Supplied data:
★ ★ ★ ★
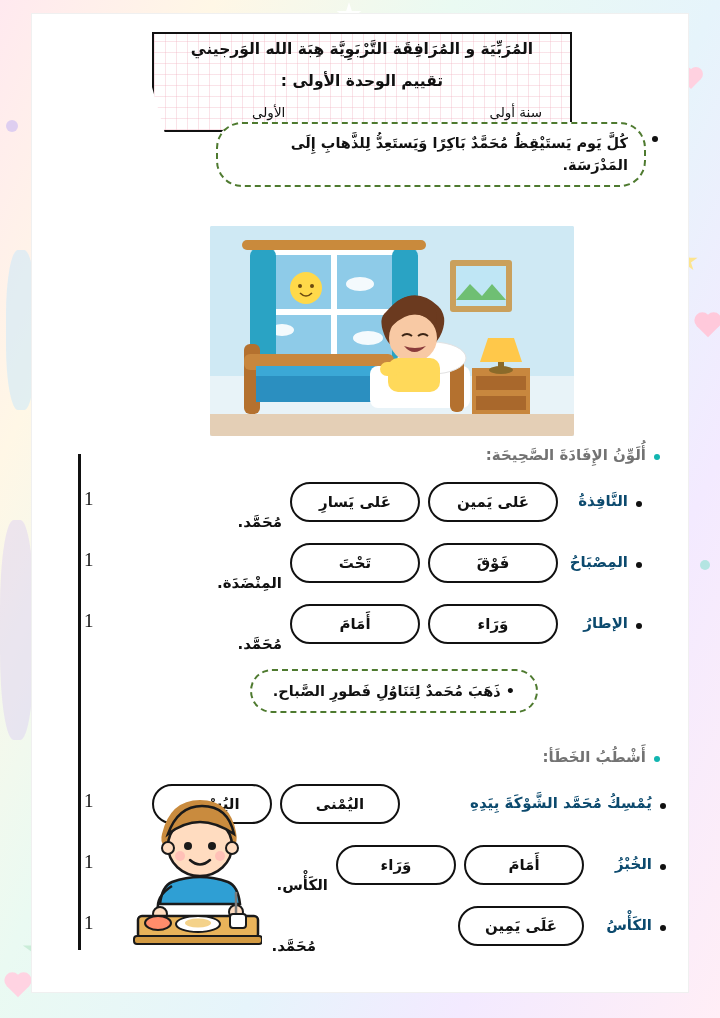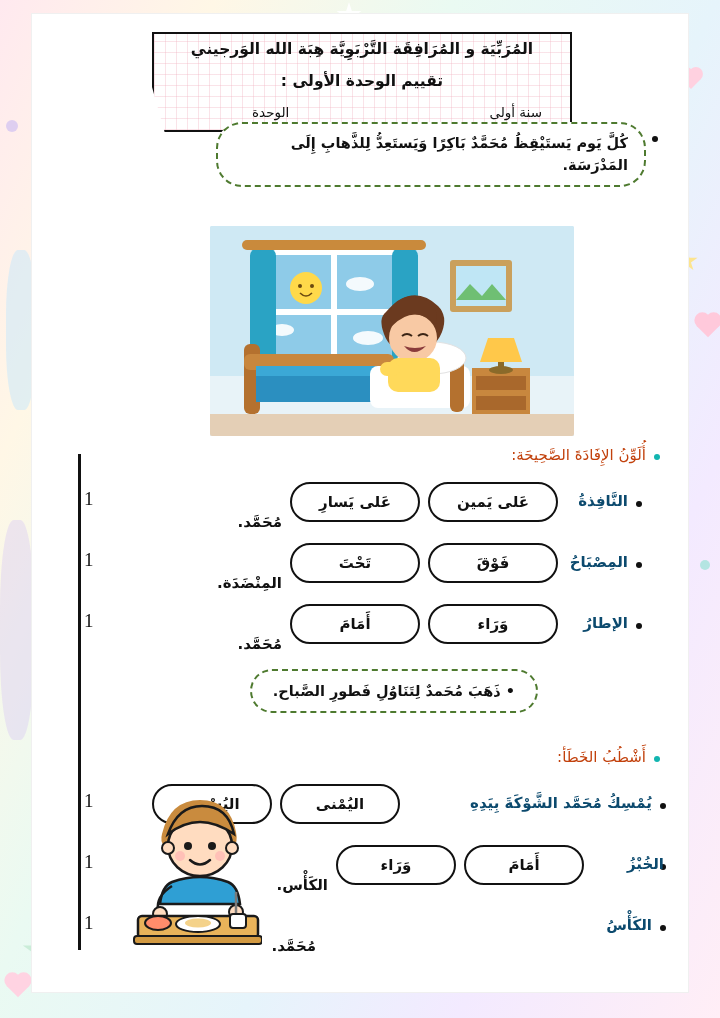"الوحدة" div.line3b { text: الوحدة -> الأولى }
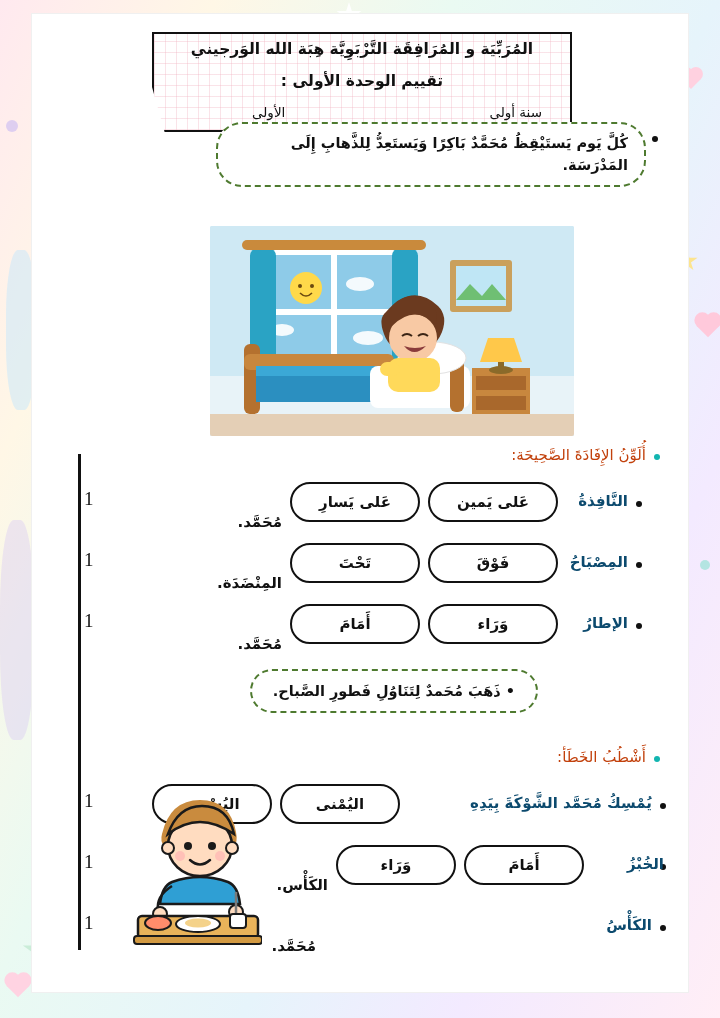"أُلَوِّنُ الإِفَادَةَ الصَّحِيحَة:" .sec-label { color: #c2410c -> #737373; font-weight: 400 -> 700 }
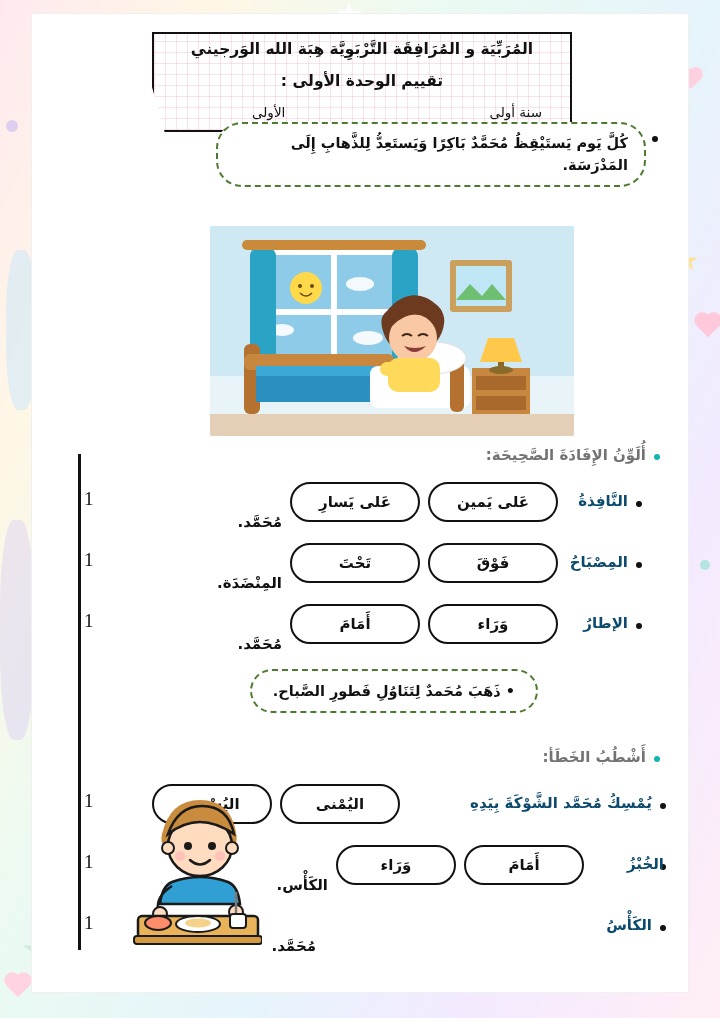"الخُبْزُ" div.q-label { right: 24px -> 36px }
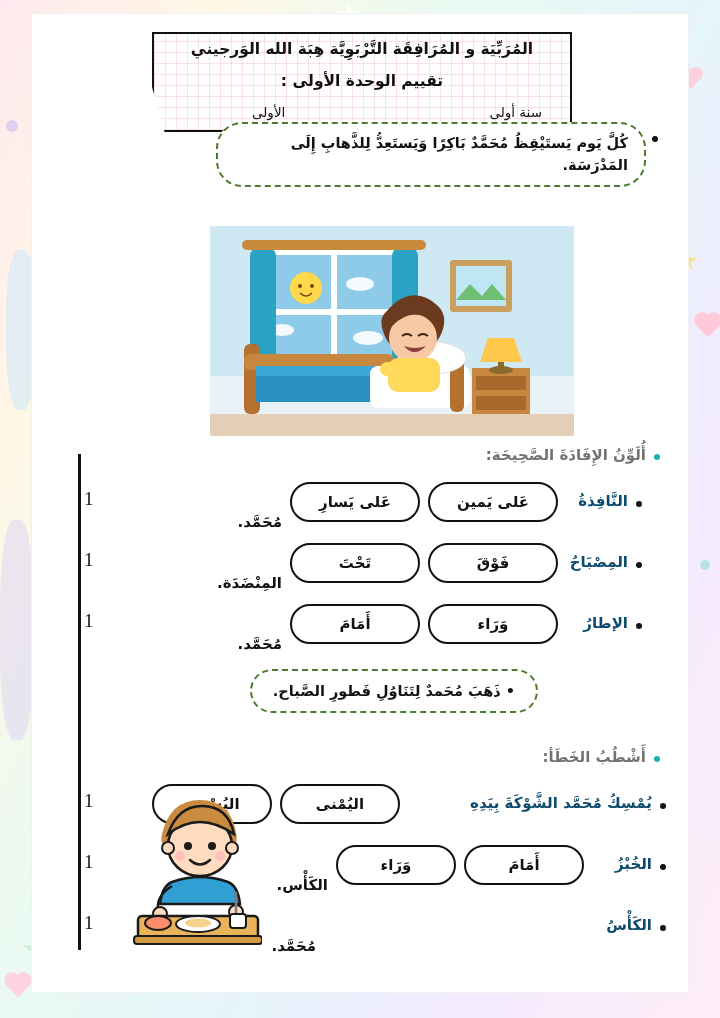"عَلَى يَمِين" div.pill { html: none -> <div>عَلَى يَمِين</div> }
★ ★ ★ ★
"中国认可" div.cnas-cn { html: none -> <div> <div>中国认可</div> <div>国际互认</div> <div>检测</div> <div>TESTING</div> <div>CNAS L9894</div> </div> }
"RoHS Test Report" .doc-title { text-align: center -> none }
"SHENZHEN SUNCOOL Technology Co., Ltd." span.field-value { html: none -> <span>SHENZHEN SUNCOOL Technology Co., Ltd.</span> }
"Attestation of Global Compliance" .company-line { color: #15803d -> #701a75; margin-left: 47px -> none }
★ ★ ★ ★
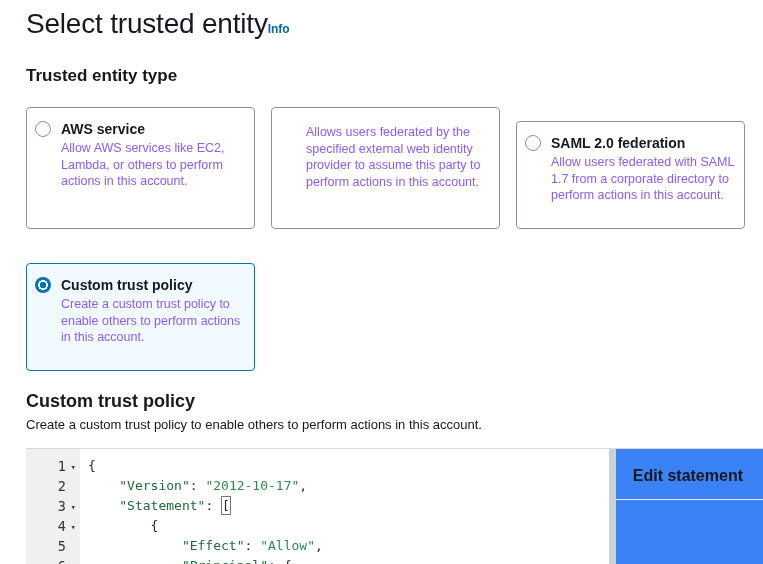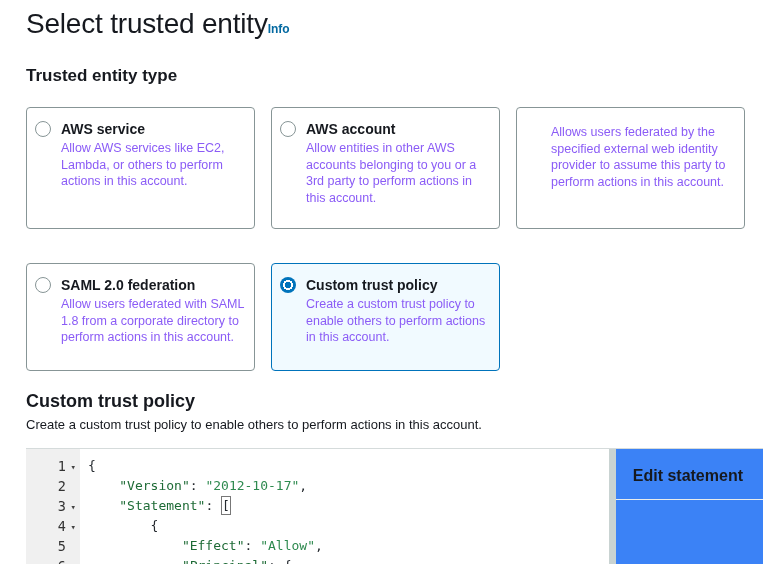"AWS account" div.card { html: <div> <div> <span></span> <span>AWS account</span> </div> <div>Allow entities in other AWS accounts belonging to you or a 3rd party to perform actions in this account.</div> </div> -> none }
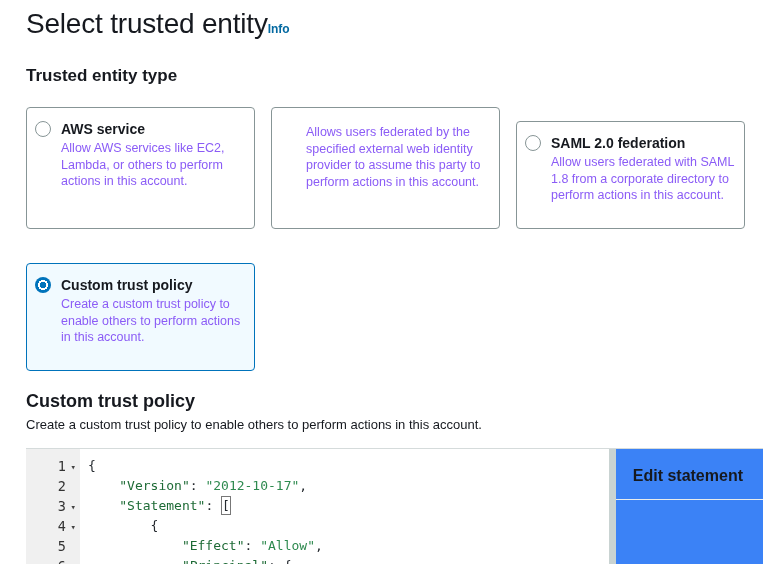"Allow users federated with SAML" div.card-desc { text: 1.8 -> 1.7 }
★ ★ ★ ★
Task to complete: Using the data above, set down each line from the line with "html: <div> <div>" to the line with "users federated with" exactly, both ends included, and leave the pictures behind. Nothing else belongs.

Response to this exercise:
"AWS account" div.card { html: <div> <div> <span></span> <span>AWS account</span> </div> <div>Allow entities in other AWS accounts belonging to you or a 3rd party to perform actions in this account.</div> </div> -> none }
"Allow users federated with SAML" div.card-desc { text: 1.8 -> 1.7 }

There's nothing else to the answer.